■ EXERCISE REQUIREMENTS:
Reproduce everything from the line that contains "font-family: none ->" down to the line that contains "none -> <div>Capture" in the listing below, word for word and nothing more. Leave the pictures out.

■ MATERIAL PROVIDED:

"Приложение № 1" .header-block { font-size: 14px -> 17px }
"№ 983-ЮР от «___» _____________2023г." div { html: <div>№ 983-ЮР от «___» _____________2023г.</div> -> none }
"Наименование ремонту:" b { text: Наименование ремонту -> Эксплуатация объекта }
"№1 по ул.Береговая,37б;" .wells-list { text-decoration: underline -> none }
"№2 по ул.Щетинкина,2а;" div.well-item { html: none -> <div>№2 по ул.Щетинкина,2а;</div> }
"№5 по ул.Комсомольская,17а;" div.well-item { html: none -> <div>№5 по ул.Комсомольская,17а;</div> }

...

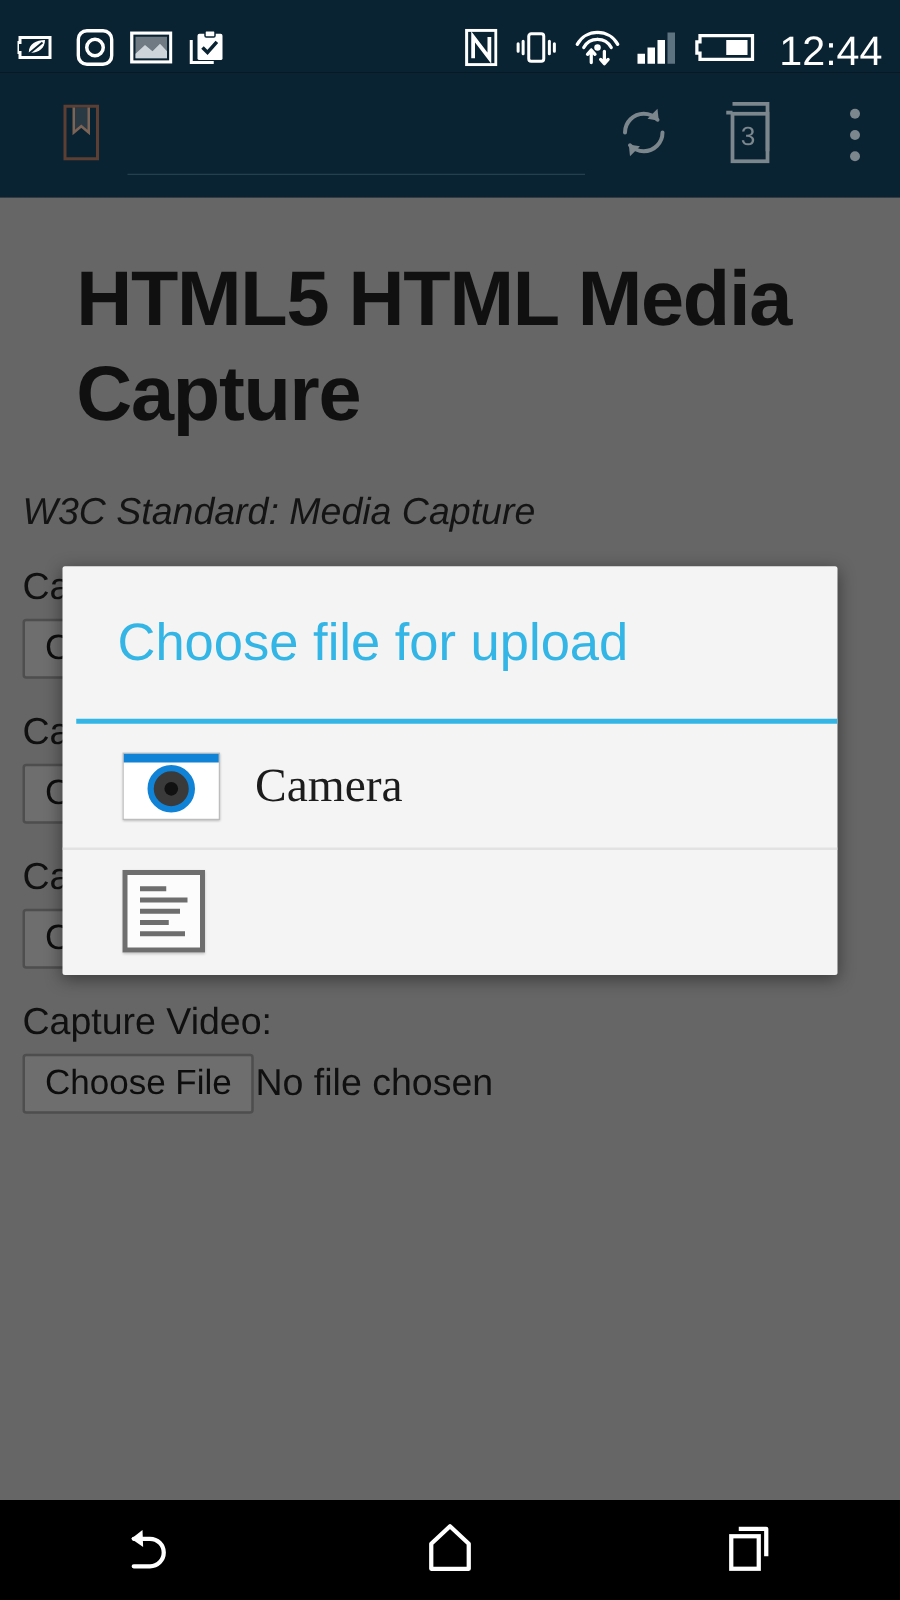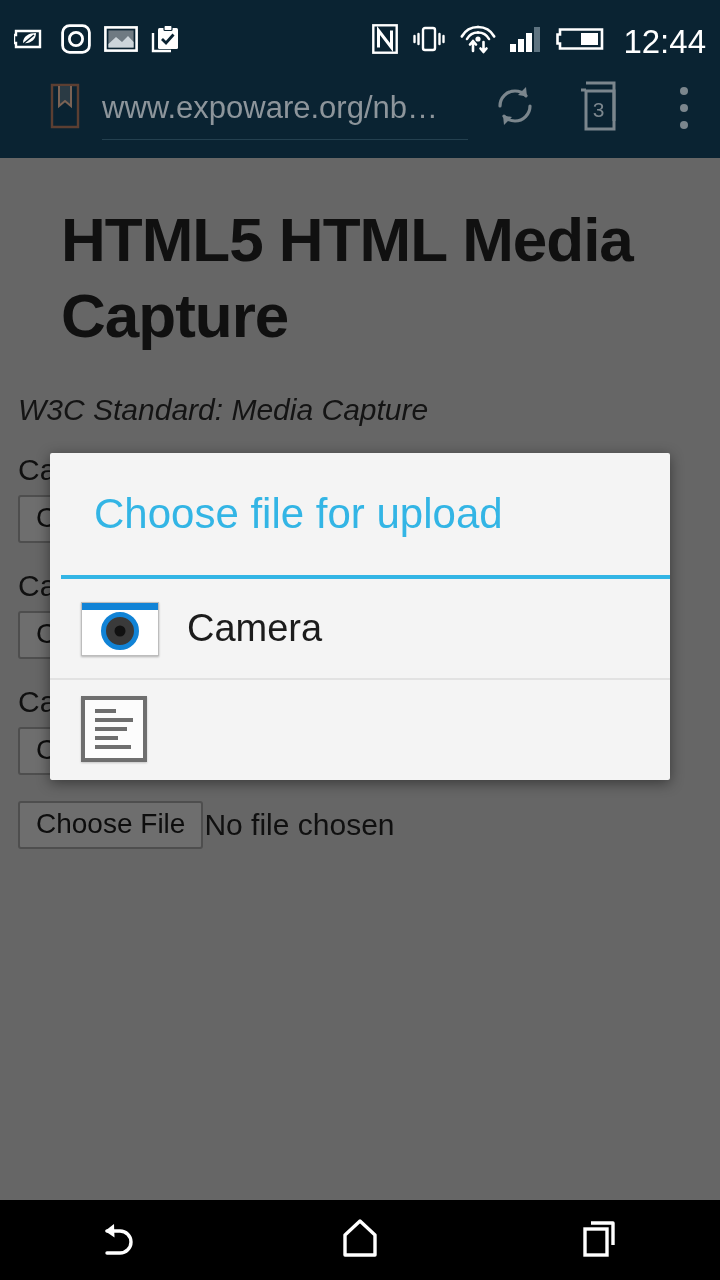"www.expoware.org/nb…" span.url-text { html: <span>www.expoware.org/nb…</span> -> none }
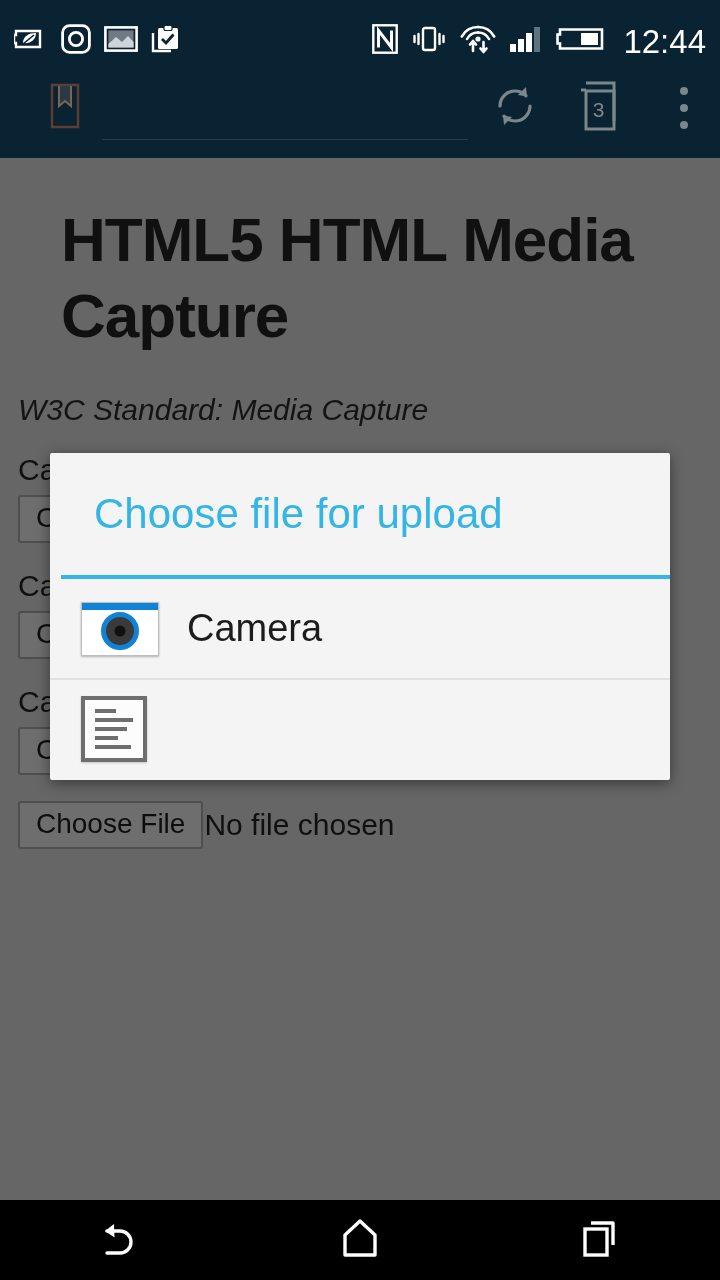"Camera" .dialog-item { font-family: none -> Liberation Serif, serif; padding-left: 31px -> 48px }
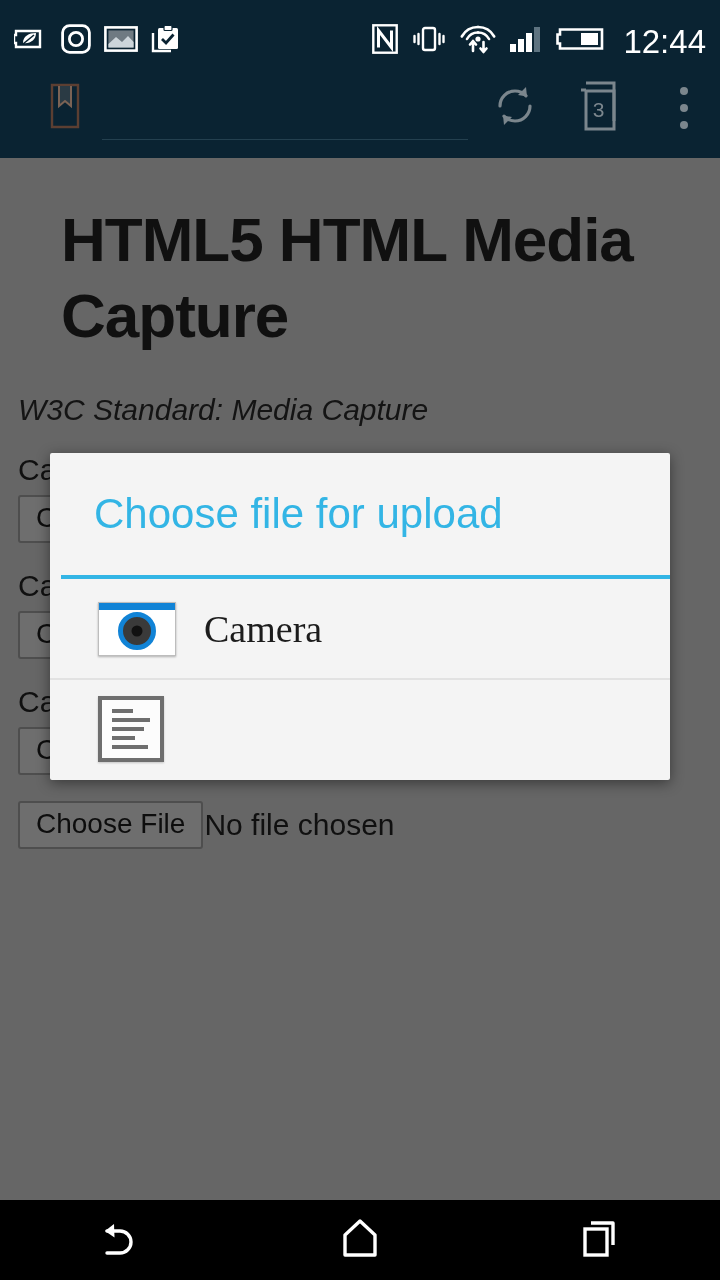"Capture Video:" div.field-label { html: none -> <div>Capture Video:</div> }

■ FINAL ANSWER:
"Camera" .dialog-item { font-family: none -> Liberation Serif, serif; padding-left: 31px -> 48px }
"Capture Video:" div.field-label { html: none -> <div>Capture Video:</div> }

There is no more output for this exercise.